Indexing performance tuning
Take any of the following steps to improve indexing performance, especially when you plan to index a large number of vectors at once.
Disable the refresh interval
Either disable the refresh interval (default = 1 sec) or set a long duration for the refresh interval to avoid creating multiple small segments:
PUT /<index_name>/_settings
{
"index" : {
"refresh_interval" : "-1"
}
}
Make sure to reenable refresh_interval
after indexing is complete.
Disable replicas (no OpenSearch replica shard)
Set replicas to 0
to prevent duplicate construction of native library indexes in both primary and replica shards. When you enable replicas after indexing completes, the serialized native library indexes are copied directly. If you have no replicas, losing nodes might cause data loss, so it’s important that the data be stored elsewhere so that this initial load can be retried in the event of an issue.

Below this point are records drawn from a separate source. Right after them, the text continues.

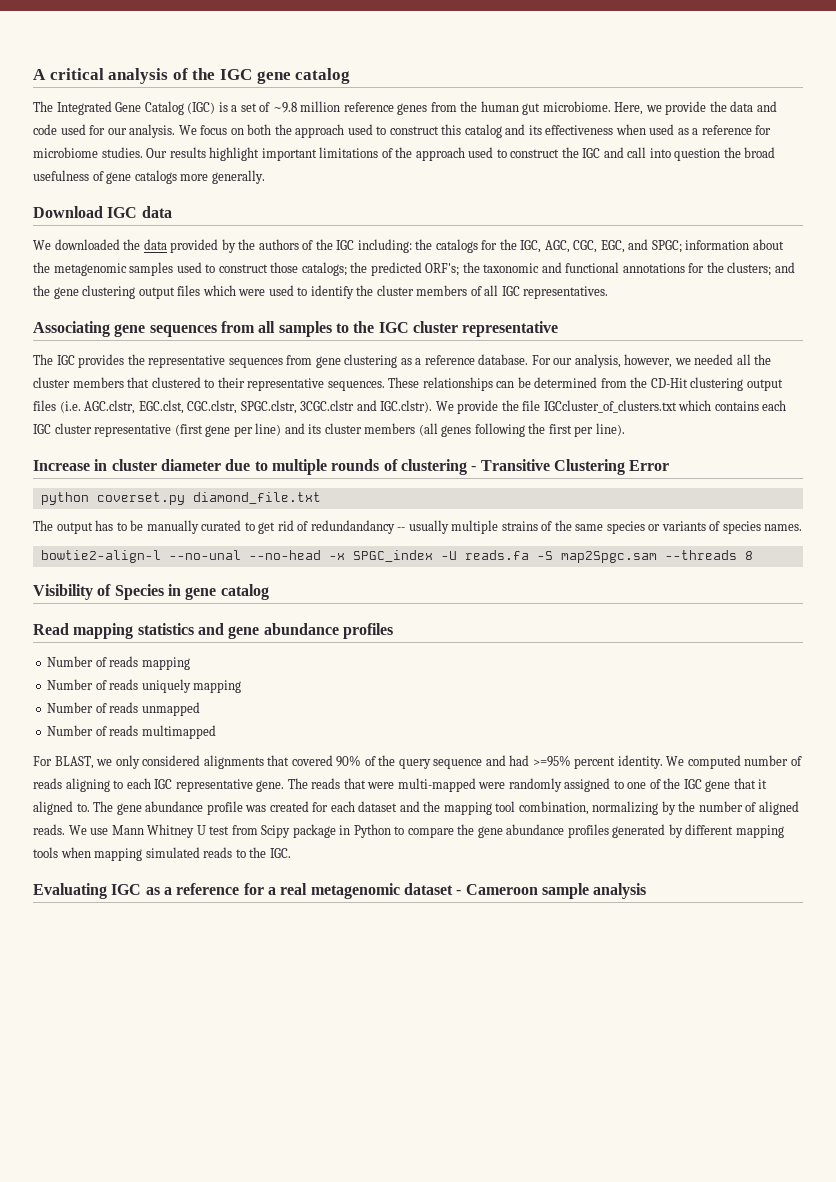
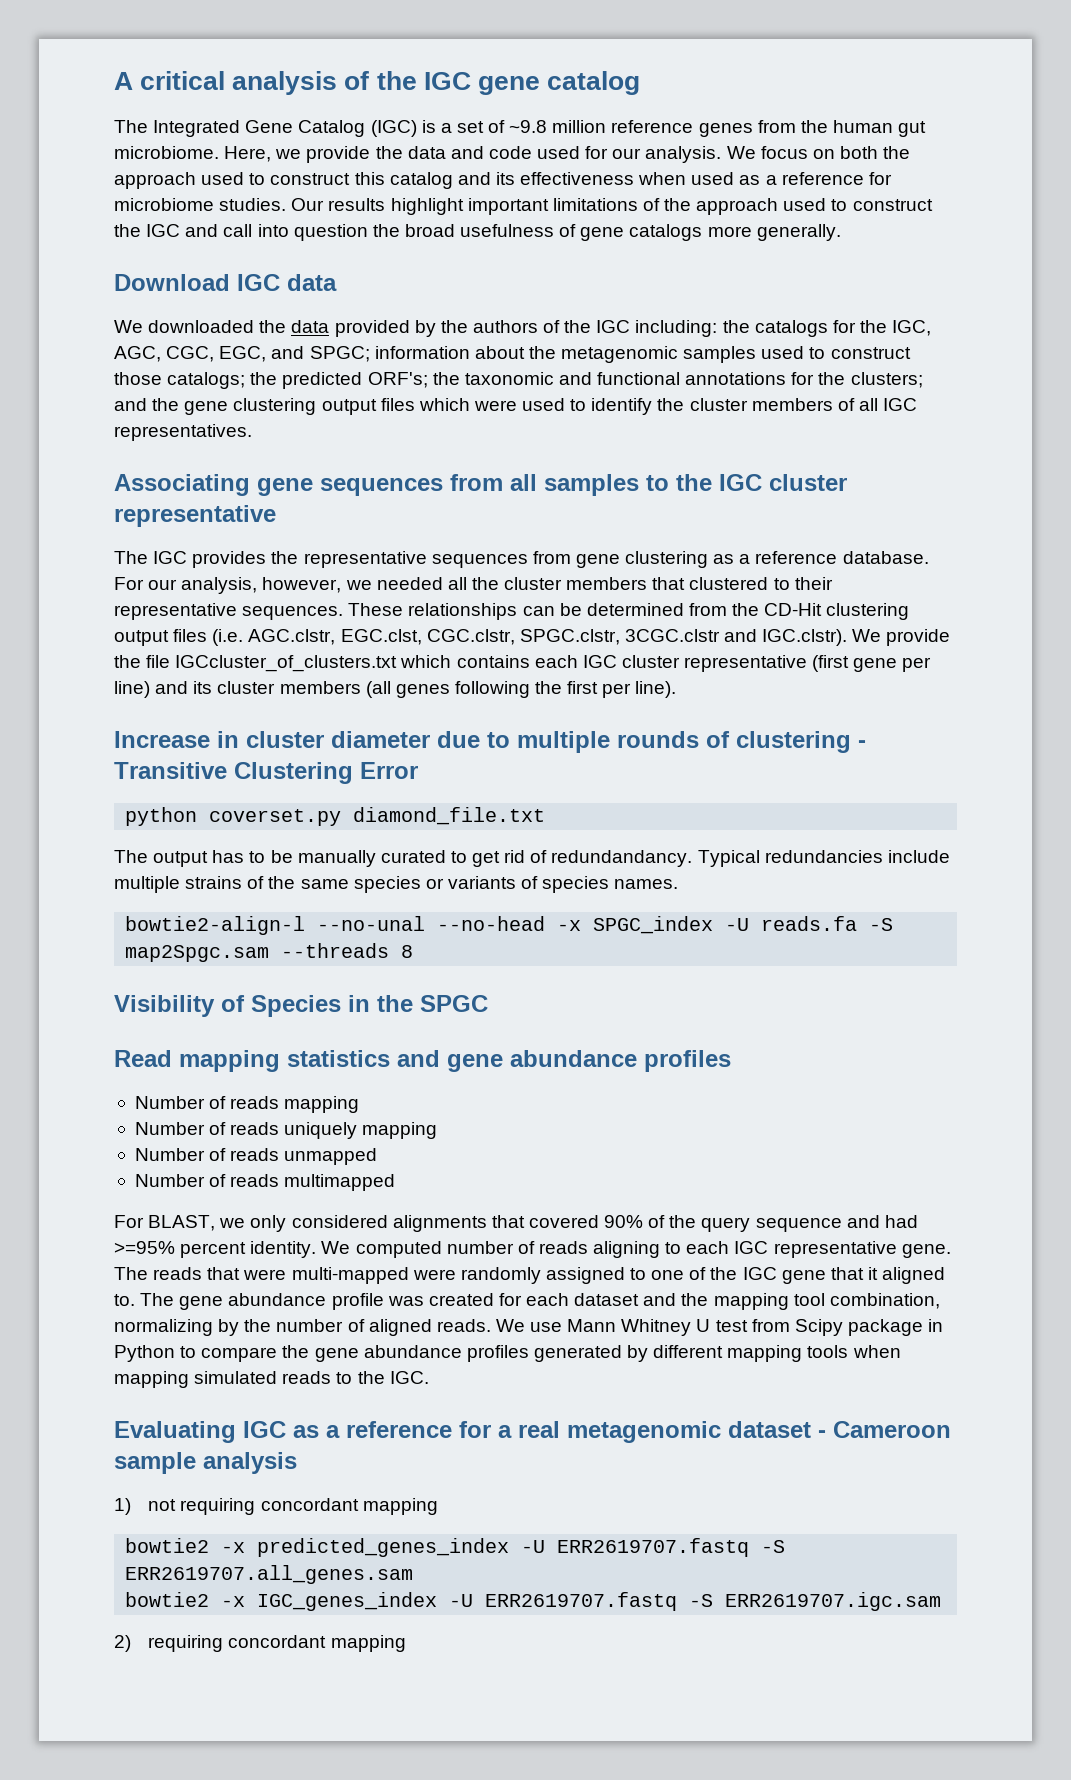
[310,520,449,534] redundandancy -- usually -> [551,850,950,867] redundandancy. Typical redundancies include
[185,584,269,600] gene catalog -> [377,995,488,1012] the SPGC
(647, 891) none -> [114,1498,438,1515] [125,1538,786,1557] [125,1565,414,1584] [125,1592,942,1611] [114,1635,406,1652] // 1) not requiring concordant mapping // bowtie2 -x predicted_genes_index -U ERR2619707.fastq -S ERR2619707.all_genes.sam // bowtie2 -x IGC_genes_index -U ERR2619707.fastq -S ERR2619707.igc.sam // 2) requiring concordant mapping

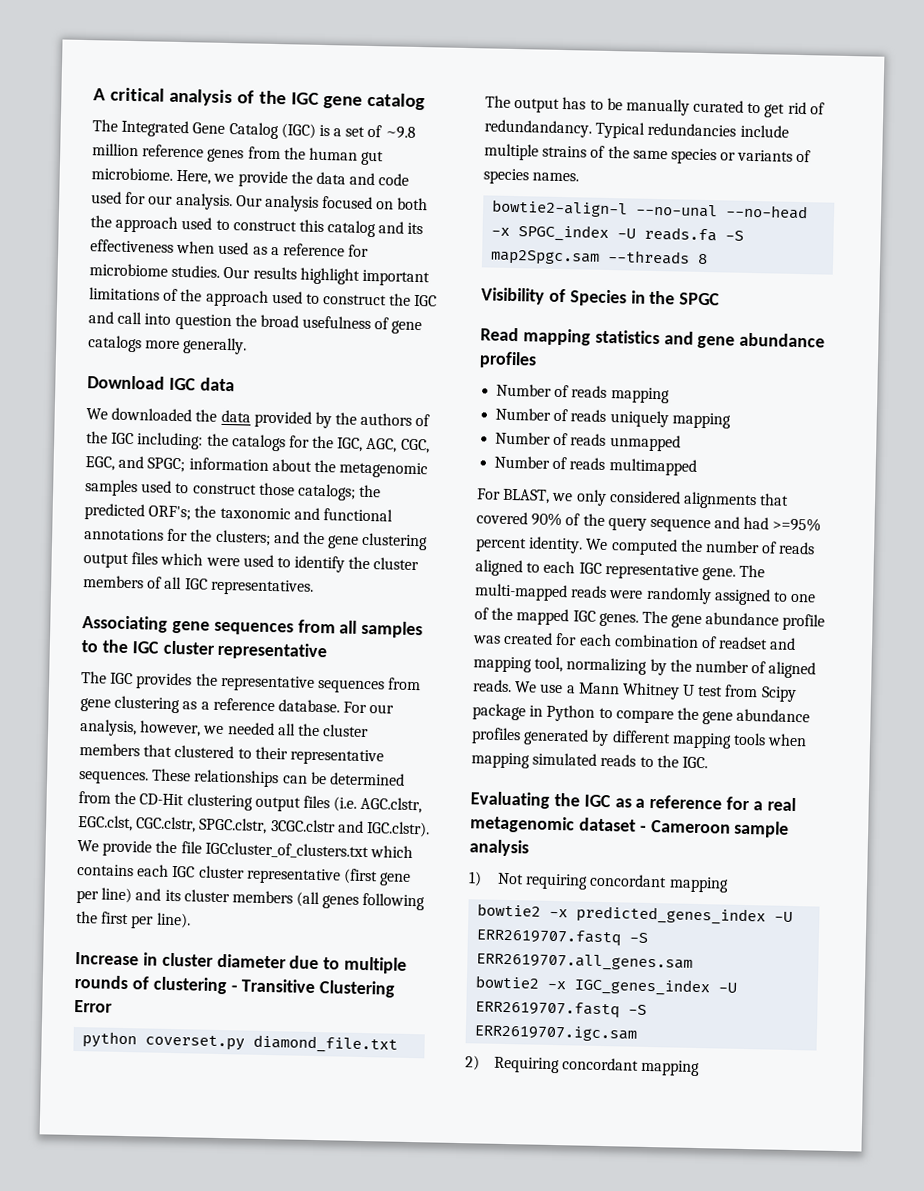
[726,146,808,159] We focus -> [235,194,374,212] Our analysis focused
(442, 1249) none -> [679,539,703,553] the
[593,1241,661,1258] aligning -> [475,559,523,577] aligned
[153,1267,409,1284] reads that were multi-mapped -> [474,583,608,602] multi-mapped reads
[742,1267,946,1284] [114,1294,135,1306] IGC gene that it aligned to. -> [516,608,639,627] mapped IGC genes.
[574,1293,940,1310] dataset and the mapping tool combination, -> [613,634,797,651] [473,656,564,673] combination of readset and mapping tool,
(563, 1327) none -> [565,685,576,694] a
(236, 1432) none -> [553,792,580,807] the
[148,1499,177,1511] not -> [497,872,525,885] Not
[148,1635,224,1652] requiring -> [494,1056,561,1074] Requiring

Increase the number of indexing threads
If your hardware has multiple cores, you can allow multiple threads in native library index construction by speeding up the indexing process. Determine the number of threads to allot with the knn.algo_param.index_thread_qty setting.
Monitor CPU utilization and choose the correct number of threads. Because native library index construction is costly, choosing more threads than you need can cause additional CPU load.
(Expert level) Disable vector field storage in the source field
The _source
field contains the original JSON document body that was passed at index time. This field is not indexed and is not searchable but is stored so that it can be returned when executing fetch requests such as get
and search
. When using vector fields within the source, you can remove the vector field to save disk space, as shown in the following example where the location
vector is excluded:
PUT /<index_name>/_mappings
{
"_source": {
"excludes": ["location"]
},
"properties": {
"location": {
"type": "knn_vector",
"dimension": 2,
"space_type": "l2"
}
}
}
Disabling the _source
field can cause certain features to become unavailable, such as the update
, update_by_query
, and reindex
APIs and the ability to debug queries or aggregations by using the original document at index time.
In OpenSearch 2.15 or later, you can further improve indexing speed and reduce disk space by removing the vector field from the _recovery_source
, as shown in the following example:
PUT /<index_name>/_mappings
{
"_source": {
"excludes": ["location"],
"recovery_source_excludes": ["location"]
},
"properties": {
"location": {
"type": "knn_vector",
"dimension": 2,
"space_type": "l2"
}
}
}
This is an expert-level setting. Disabling the _recovery_source
may lead to failures during peer-to-peer recovery. Before disabling the _recovery_source
, check with your OpenSearch cluster admin to determine whether your cluster performs regular flushes before starting the peer-to-peer recovery of shards prior to disabling the _recovery_source
.
(Expert level) Build vector data structures on demand
This approach is recommended only for workloads that involve a single initial bulk upload and will be used exclusively for search after force merging to a single segment.
During indexing, vector search builds a specialized data structure for a knn_vector
field to enable efficient approximate k-nearest neighbors (k-NN) search. However, these structures are rebuilt during force merge on vector indexes. To optimize indexing speed, follow these steps:
-
Disable vector data structure creation: Disable vector data structure creation for new segments by setting
index.knn.advanced.approximate_threshold
to-1
.To specify the setting at index creation, send the following request:
PUT /test-index/ { "settings": { "index.knn.advanced.approximate_threshold": "-1" } }
To specify the setting after index creation, send the following request:
PUT /test-index/_settings { "index.knn.advanced.approximate_threshold": "-1" }
-
Perform bulk indexing: Index data in bulk without performing any searches during ingestion:
POST _bulk { "index": { "_index": "test-index", "_id": "1" } } { "my_vector1": [1.5, 2.5], "price": 12.2 } { "index": { "_index": "test-index", "_id": "2" } } { "my_vector1": [2.5, 3.5], "price": 7.1 }
If searches are performed while vector data structures are disabled, they will run using exact k-NN search.
-
Reenable vector data structure creation: Once indexing is complete, enable vector data structure creation by setting
index.knn.advanced.approximate_threshold
to0
:PUT /test-index/_settings { "index.knn.advanced.approximate_threshold": "0" }
If you do not reset the setting to
0
before the force merge, you will need to reindex your data. -
Force merge segments into one segment: Perform a force merge and specify
max_num_segments=1
to create the vector data structures only once:POST test-index/_forcemerge?max_num_segments=1
After the force merge, new search requests will execute approximate k-NN search using the newly created data structures.